In its report, Bunsis claimed that the university generated positive operating cash flow of $52 million in fiscal year 2020 that could have offset financial hardships, such as those resulting from the COVID pandemic. -19. Marquette said that was wrong.

Marquette says the $52 million was not accurately calculated within “generally accepted accounting principles.” The university said no year of positive cash flow could explain financial shortfalls due to declining enrollment, tuition cuts and rising operating costs.

The university also has its own independent annual analysis carried out by KPMG, an independent global accounting firm. This process is overseen by the Finance and Risk Committee of the Board of Directors.

Marquette is also in the 35th percentile of 10-year endowment returns relative to institutions that reported to the National Association of College and University Business Officers industry standards.

The university said Bunsis’ comparison of Marquette’s endowment to the S&P 500 index of large-cap stocks is an “unacceptable benchmark for any endowment.”

“In my opinion, the endowment is professionally managed with the appropriate risk-return profile to serve Marquette’s long-term goals. Performance has been better than our peer group average. This is a well-managed portfolio said David Krause, a member of the endowment’s investment committee, in an email.

Krause is also Director of Marquette’s Applied Investment Management Program and Associate Professor of Practice at the College of Business Administration.

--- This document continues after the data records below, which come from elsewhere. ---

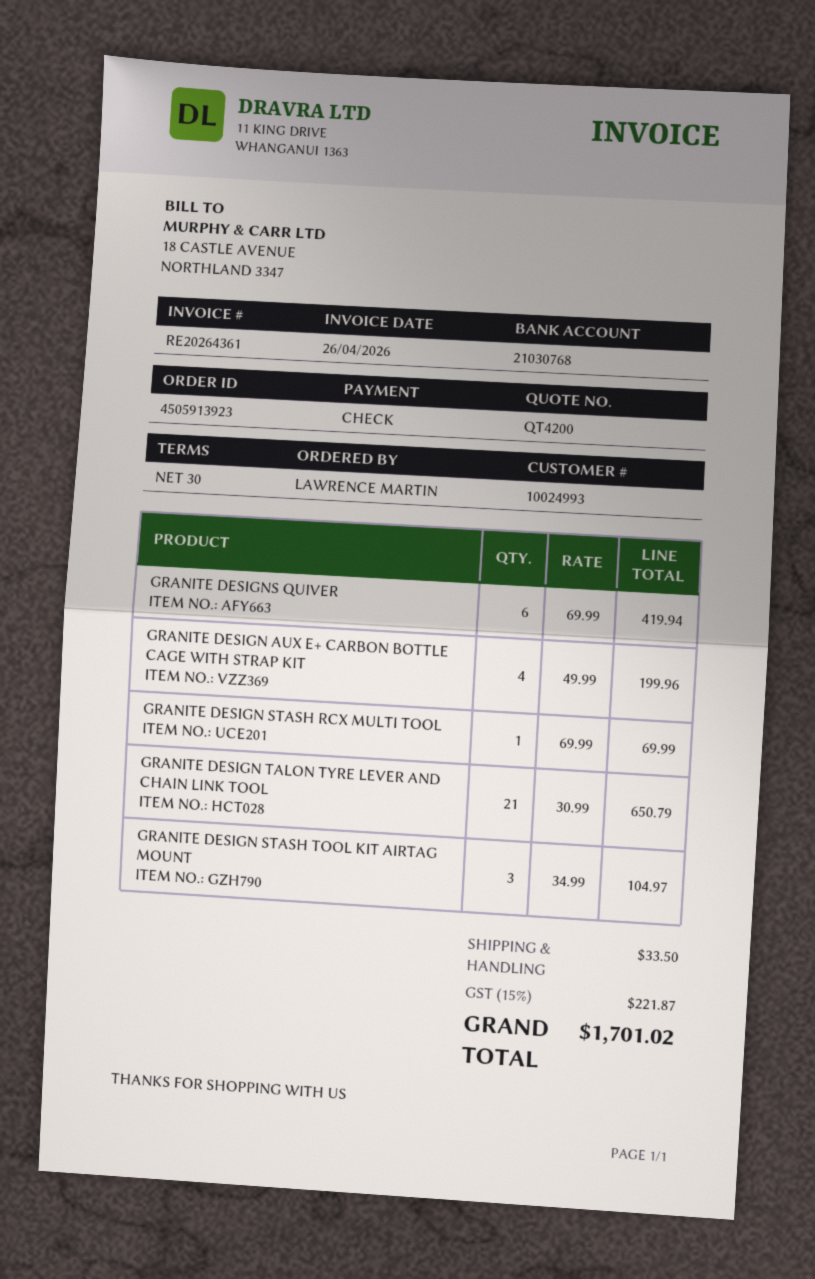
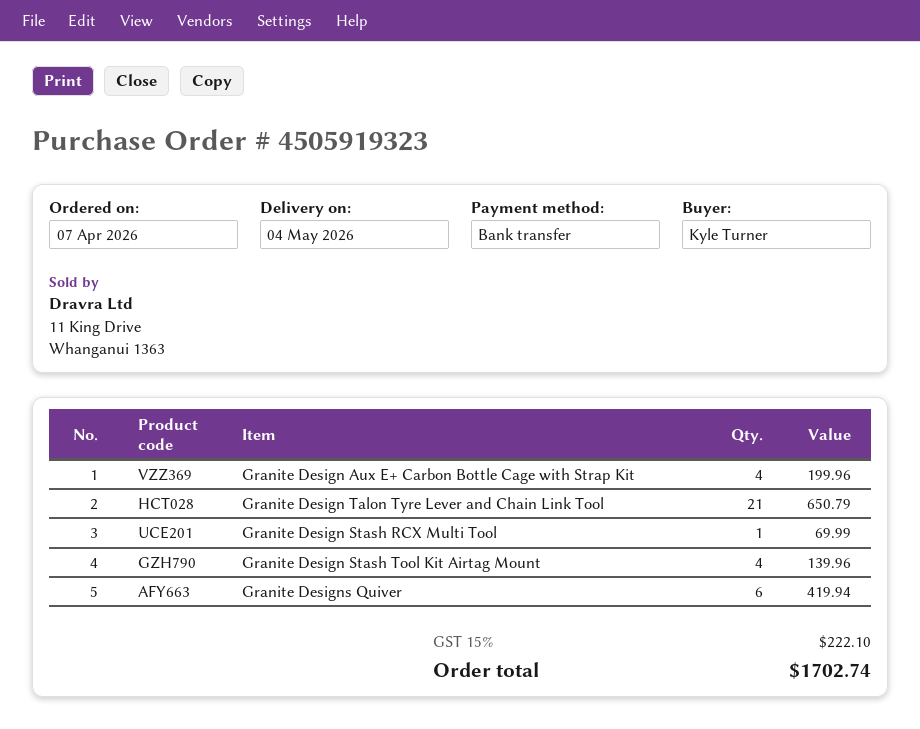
order number: 4505913923 -> 4505919323
ordered by: LAWRENCE MARTIN -> Kyle Turner
payment method: cheque -> bank transfer
GRANITE DESIGN STASH TOOL KIT AIRTAG MOUNT: 3 for 104.97 -> 4 for 139.96
shipping: 33.50 -> none
tax: 15% = 221.87 -> 15% = 222.10
total: 1701.02 -> 1702.74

However, Krause said the endowment itself is overseen by its own separate committee, independent of the board.

“I know that the Chief Investment Officer and the Investment Committee are independent of the Board, in that we do not accept individual recommendations from Board members or parties that they provide to us. We specifically try to avoid all conflicts of interest,” Krause said in an email.

The proposed FY23 budget will be presented to the Board in December.